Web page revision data
-*-

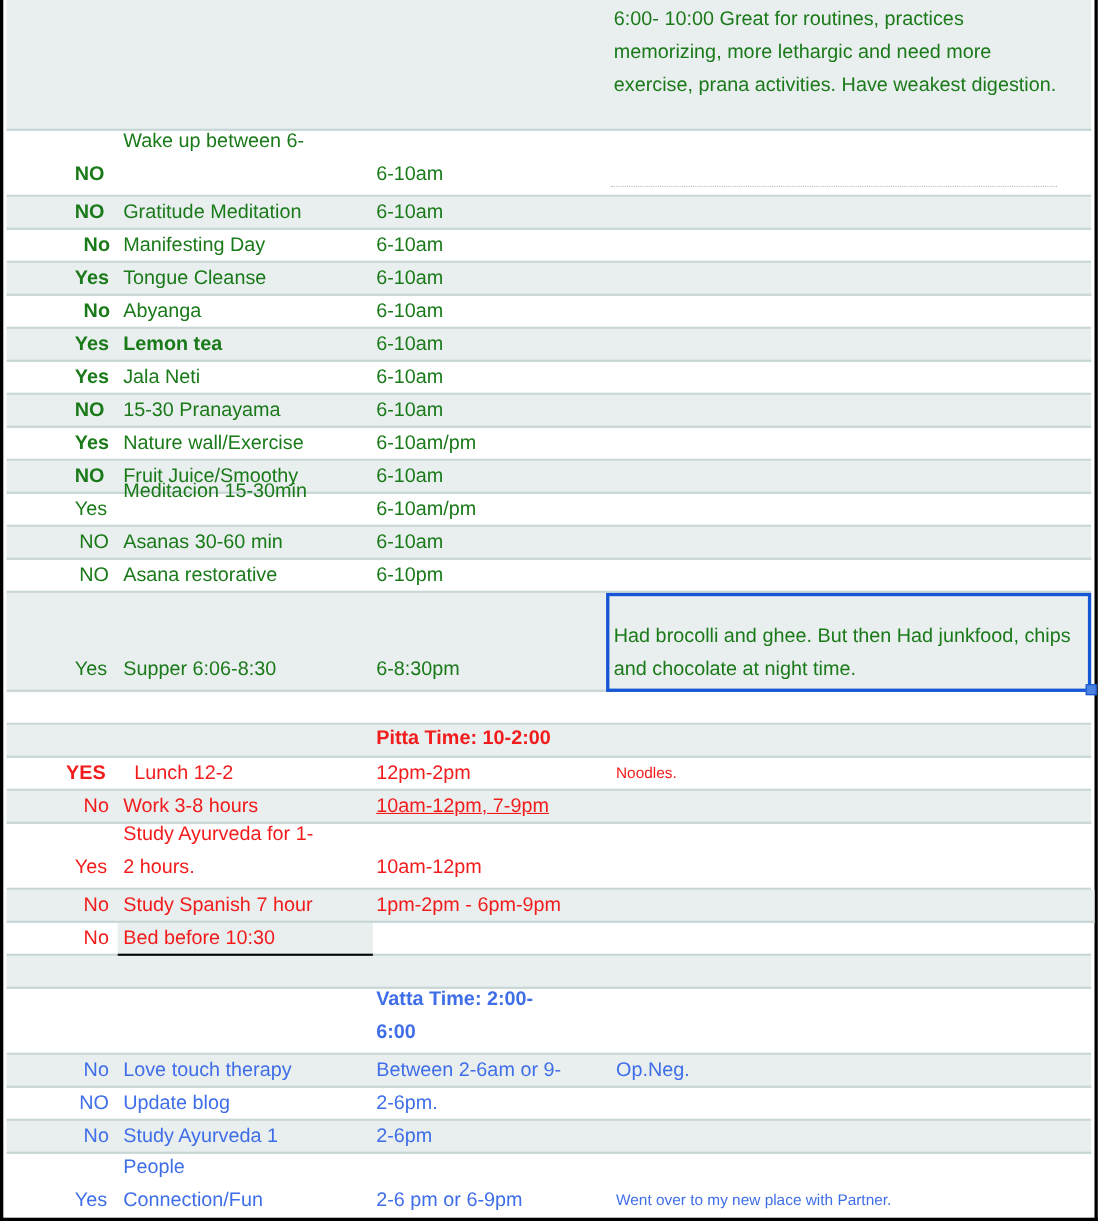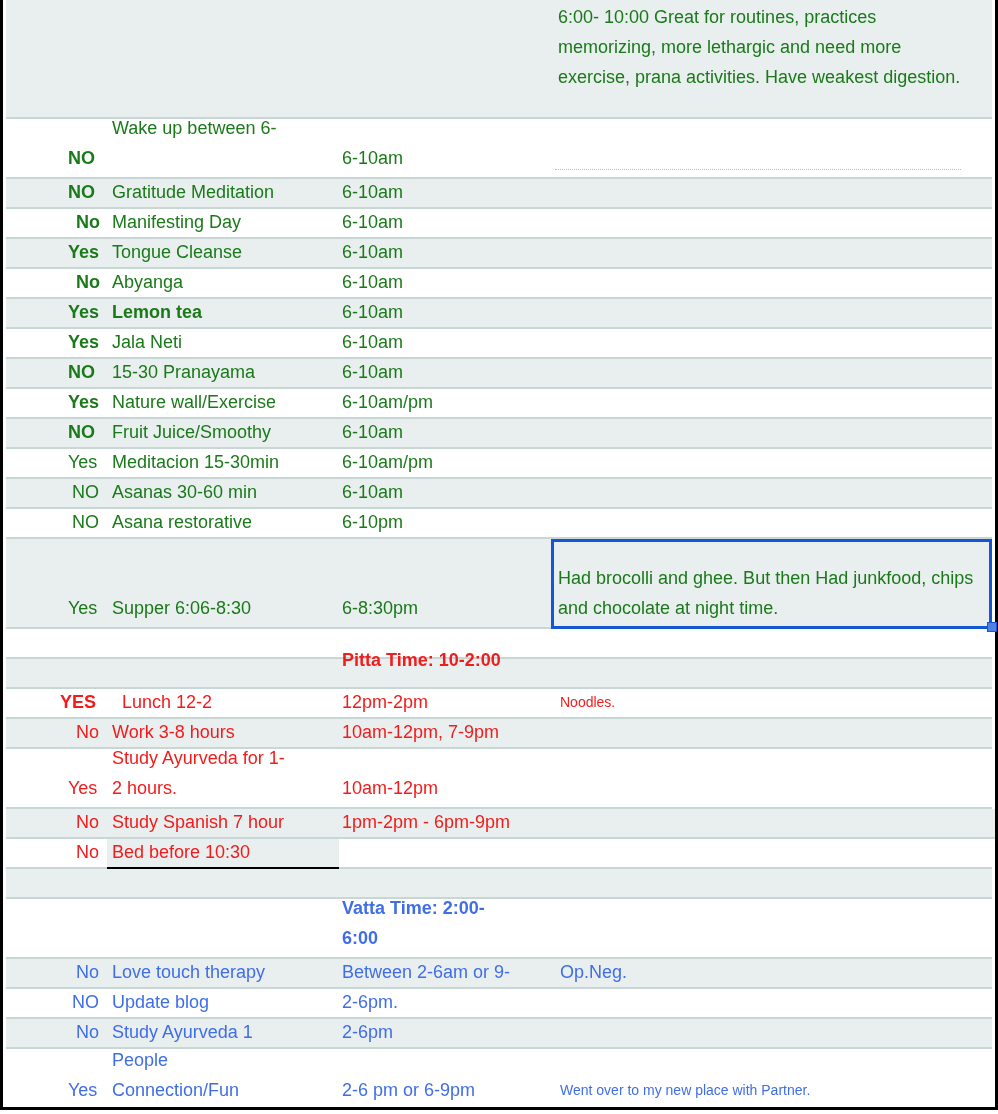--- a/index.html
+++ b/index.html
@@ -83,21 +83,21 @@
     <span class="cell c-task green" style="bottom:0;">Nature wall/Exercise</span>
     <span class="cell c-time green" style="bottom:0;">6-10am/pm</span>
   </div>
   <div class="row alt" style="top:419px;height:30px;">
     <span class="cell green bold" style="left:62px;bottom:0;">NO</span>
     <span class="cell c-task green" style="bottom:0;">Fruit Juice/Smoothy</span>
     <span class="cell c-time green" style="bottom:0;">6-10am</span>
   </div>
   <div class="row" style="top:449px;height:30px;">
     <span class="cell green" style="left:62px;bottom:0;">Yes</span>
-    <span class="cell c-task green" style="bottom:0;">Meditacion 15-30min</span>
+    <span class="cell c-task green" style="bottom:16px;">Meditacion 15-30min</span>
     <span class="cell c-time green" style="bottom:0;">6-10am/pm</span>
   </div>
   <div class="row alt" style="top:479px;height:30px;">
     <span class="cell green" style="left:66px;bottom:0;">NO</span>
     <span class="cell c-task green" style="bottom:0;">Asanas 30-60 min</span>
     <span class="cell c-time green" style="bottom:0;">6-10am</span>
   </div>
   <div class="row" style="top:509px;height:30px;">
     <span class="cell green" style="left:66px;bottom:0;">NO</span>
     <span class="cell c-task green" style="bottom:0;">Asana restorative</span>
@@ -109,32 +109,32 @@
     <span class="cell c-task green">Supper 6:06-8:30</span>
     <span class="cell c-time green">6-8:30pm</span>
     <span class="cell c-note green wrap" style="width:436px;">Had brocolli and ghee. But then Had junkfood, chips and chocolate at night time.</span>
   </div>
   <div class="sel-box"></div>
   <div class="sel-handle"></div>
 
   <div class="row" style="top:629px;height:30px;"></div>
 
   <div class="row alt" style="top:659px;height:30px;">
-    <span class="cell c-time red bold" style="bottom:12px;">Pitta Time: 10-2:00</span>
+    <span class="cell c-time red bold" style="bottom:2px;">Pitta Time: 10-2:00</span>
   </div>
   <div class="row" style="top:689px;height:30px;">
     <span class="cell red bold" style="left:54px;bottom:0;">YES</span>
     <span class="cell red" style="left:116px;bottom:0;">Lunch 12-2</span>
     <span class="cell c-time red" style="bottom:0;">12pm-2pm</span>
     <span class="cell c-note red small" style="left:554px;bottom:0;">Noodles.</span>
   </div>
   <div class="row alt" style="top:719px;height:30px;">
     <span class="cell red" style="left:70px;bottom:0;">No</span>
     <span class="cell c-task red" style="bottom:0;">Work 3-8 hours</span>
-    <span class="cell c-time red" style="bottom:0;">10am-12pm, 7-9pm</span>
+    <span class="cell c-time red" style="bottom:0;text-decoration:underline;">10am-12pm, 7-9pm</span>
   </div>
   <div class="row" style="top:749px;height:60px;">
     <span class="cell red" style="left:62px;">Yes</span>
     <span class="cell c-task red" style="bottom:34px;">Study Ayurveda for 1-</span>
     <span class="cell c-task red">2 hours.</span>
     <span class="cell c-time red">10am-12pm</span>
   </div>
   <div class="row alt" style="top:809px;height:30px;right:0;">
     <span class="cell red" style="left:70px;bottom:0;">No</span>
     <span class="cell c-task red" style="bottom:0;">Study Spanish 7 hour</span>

-*-

* [ASSIGNED TASK]
Pictures stay out, and every line of the records is transcribed exactly.

* [RESULT FOR THIS TASK]
--- a/index.html
+++ b/index.html
@@ -83,21 +83,21 @@
     <span class="cell c-task green" style="bottom:0;">Nature wall/Exercise</span>
     <span class="cell c-time green" style="bottom:0;">6-10am/pm</span>
   </div>
   <div class="row alt" style="top:419px;height:30px;">
     <span class="cell green bold" style="left:62px;bottom:0;">NO</span>
     <span class="cell c-task green" style="bottom:0;">Fruit Juice/Smoothy</span>
     <span class="cell c-time green" style="bottom:0;">6-10am</span>
   </div>
   <div class="row" style="top:449px;height:30px;">
     <span class="cell green" style="left:62px;bottom:0;">Yes</span>
-    <span class="cell c-task green" style="bottom:0;">Meditacion 15-30min</span>
+    <span class="cell c-task green" style="bottom:16px;">Meditacion 15-30min</span>
     <span class="cell c-time green" style="bottom:0;">6-10am/pm</span>
   </div>
   <div class="row alt" style="top:479px;height:30px;">
     <span class="cell green" style="left:66px;bottom:0;">NO</span>
     <span class="cell c-task green" style="bottom:0;">Asanas 30-60 min</span>
     <span class="cell c-time green" style="bottom:0;">6-10am</span>
   </div>
   <div class="row" style="top:509px;height:30px;">
     <span class="cell green" style="left:66px;bottom:0;">NO</span>
     <span class="cell c-task green" style="bottom:0;">Asana restorative</span>
@@ -109,32 +109,32 @@
     <span class="cell c-task green">Supper 6:06-8:30</span>
     <span class="cell c-time green">6-8:30pm</span>
     <span class="cell c-note green wrap" style="width:436px;">Had brocolli and ghee. But then Had junkfood, chips and chocolate at night time.</span>
   </div>
   <div class="sel-box"></div>
   <div class="sel-handle"></div>
 
   <div class="row" style="top:629px;height:30px;"></div>
 
   <div class="row alt" style="top:659px;height:30px;">
-    <span class="cell c-time red bold" style="bottom:12px;">Pitta Time: 10-2:00</span>
+    <span class="cell c-time red bold" style="bottom:2px;">Pitta Time: 10-2:00</span>
   </div>
   <div class="row" style="top:689px;height:30px;">
     <span class="cell red bold" style="left:54px;bottom:0;">YES</span>
     <span class="cell red" style="left:116px;bottom:0;">Lunch 12-2</span>
     <span class="cell c-time red" style="bottom:0;">12pm-2pm</span>
     <span class="cell c-note red small" style="left:554px;bottom:0;">Noodles.</span>
   </div>
   <div class="row alt" style="top:719px;height:30px;">
     <span class="cell red" style="left:70px;bottom:0;">No</span>
     <span class="cell c-task red" style="bottom:0;">Work 3-8 hours</span>
-    <span class="cell c-time red" style="bottom:0;">10am-12pm, 7-9pm</span>
+    <span class="cell c-time red" style="bottom:0;text-decoration:underline;">10am-12pm, 7-9pm</span>
   </div>
   <div class="row" style="top:749px;height:60px;">
     <span class="cell red" style="left:62px;">Yes</span>
     <span class="cell c-task red" style="bottom:34px;">Study Ayurveda for 1-</span>
     <span class="cell c-task red">2 hours.</span>
     <span class="cell c-time red">10am-12pm</span>
   </div>
   <div class="row alt" style="top:809px;height:30px;right:0;">
     <span class="cell red" style="left:70px;bottom:0;">No</span>
     <span class="cell c-task red" style="bottom:0;">Study Spanish 7 hour</span>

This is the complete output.